**DATA EXCERPTS:**
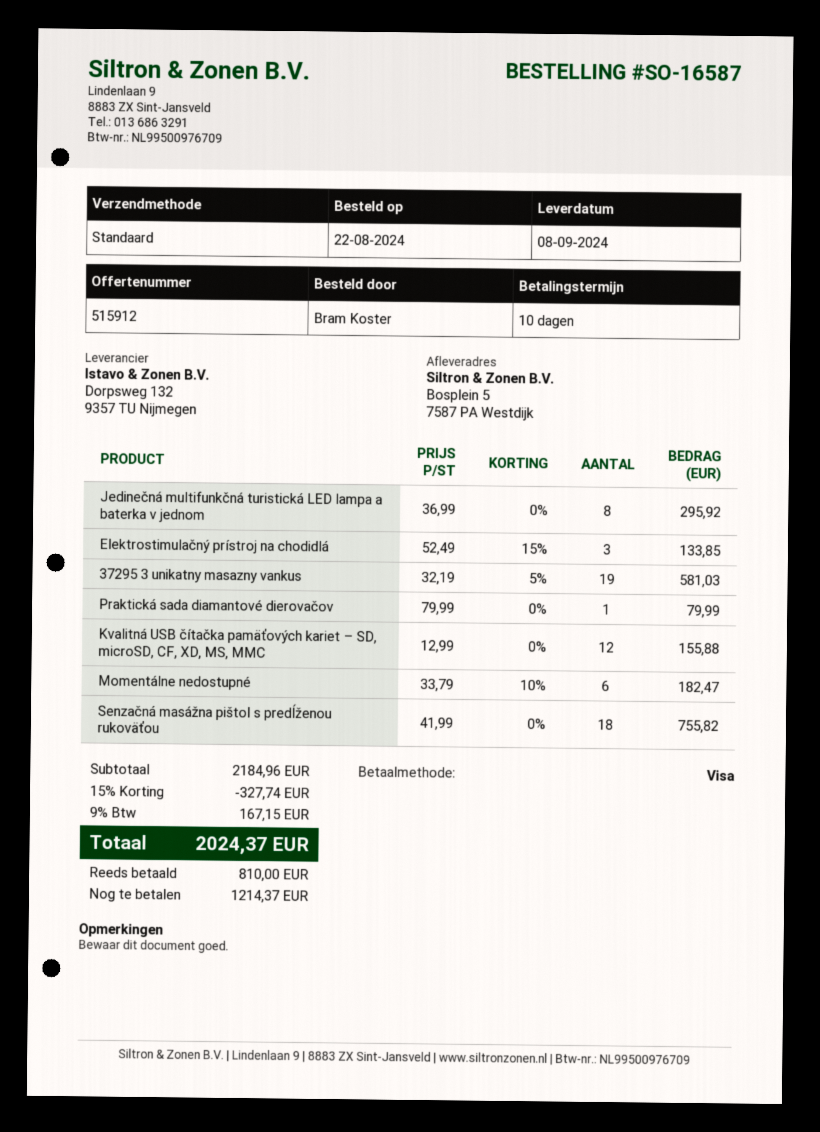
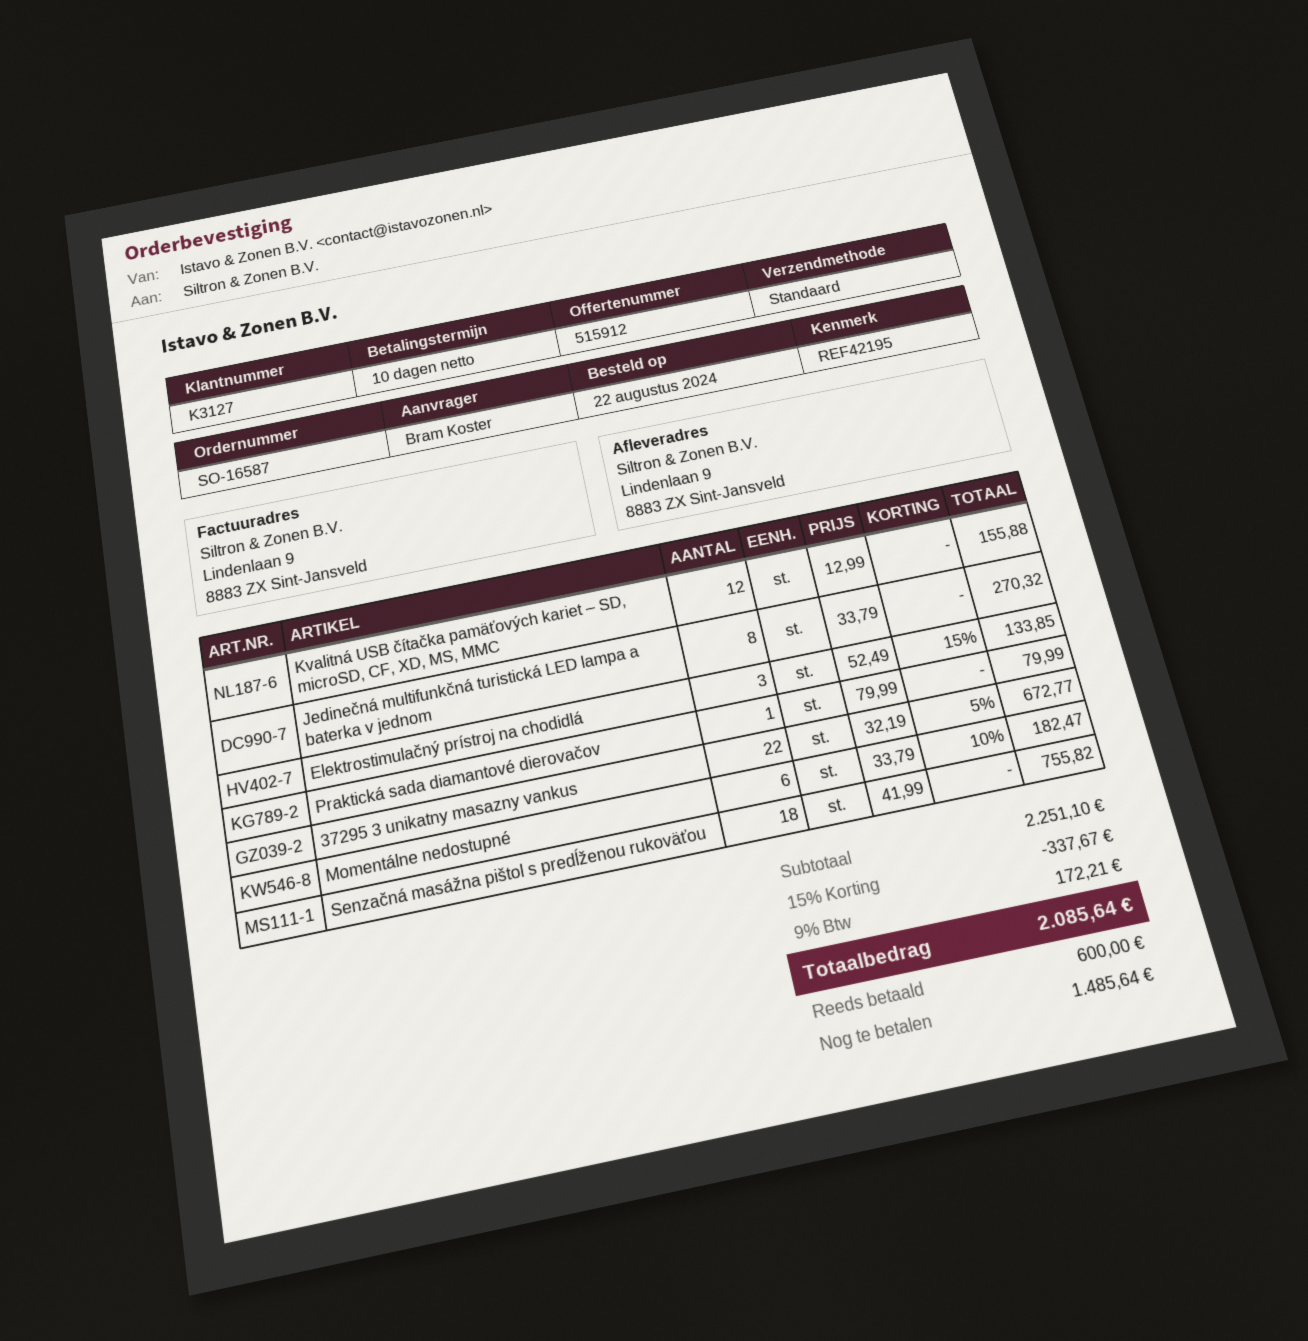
ship to: Bosplein 5, 7587 PA Westdijk -> Lindenlaan 9, 8883 ZX Sint-Jansveld
Jedinečná multifunkčná turistická LED lampa a baterka v jednom: 8 x 36.99 = 295.92 -> 8 x 33.79 = 270.32
37295 3 unikatny masazny vankus: 19 x 32.19 - 5% = 581.03 -> 22 x 32.19 - 5% = 672.77
subtotal: 2184.96 -> 2251.10
discount: 15% = 327.74 -> 15% = 337.67
tax: 9% = 167.15 -> 9% = 172.21
total: 2024.37 -> 2085.64
deposit: 810.00 -> 600.00
balance: 1214.37 -> 1485.64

**ASSIGNMENT:** Restate the line containing "Jedinečná multifunkčná turistická" and every remaining line of the records word for word. Add nothing.

**RESPONSE TO THIS TASK:**
Jedinečná multifunkčná turistická LED lampa a baterka v jednom: 8 x 36.99 = 295.92 -> 8 x 33.79 = 270.32
37295 3 unikatny masazny vankus: 19 x 32.19 - 5% = 581.03 -> 22 x 32.19 - 5% = 672.77
subtotal: 2184.96 -> 2251.10
discount: 15% = 327.74 -> 15% = 337.67
tax: 9% = 167.15 -> 9% = 172.21
total: 2024.37 -> 2085.64
deposit: 810.00 -> 600.00
balance: 1214.37 -> 1485.64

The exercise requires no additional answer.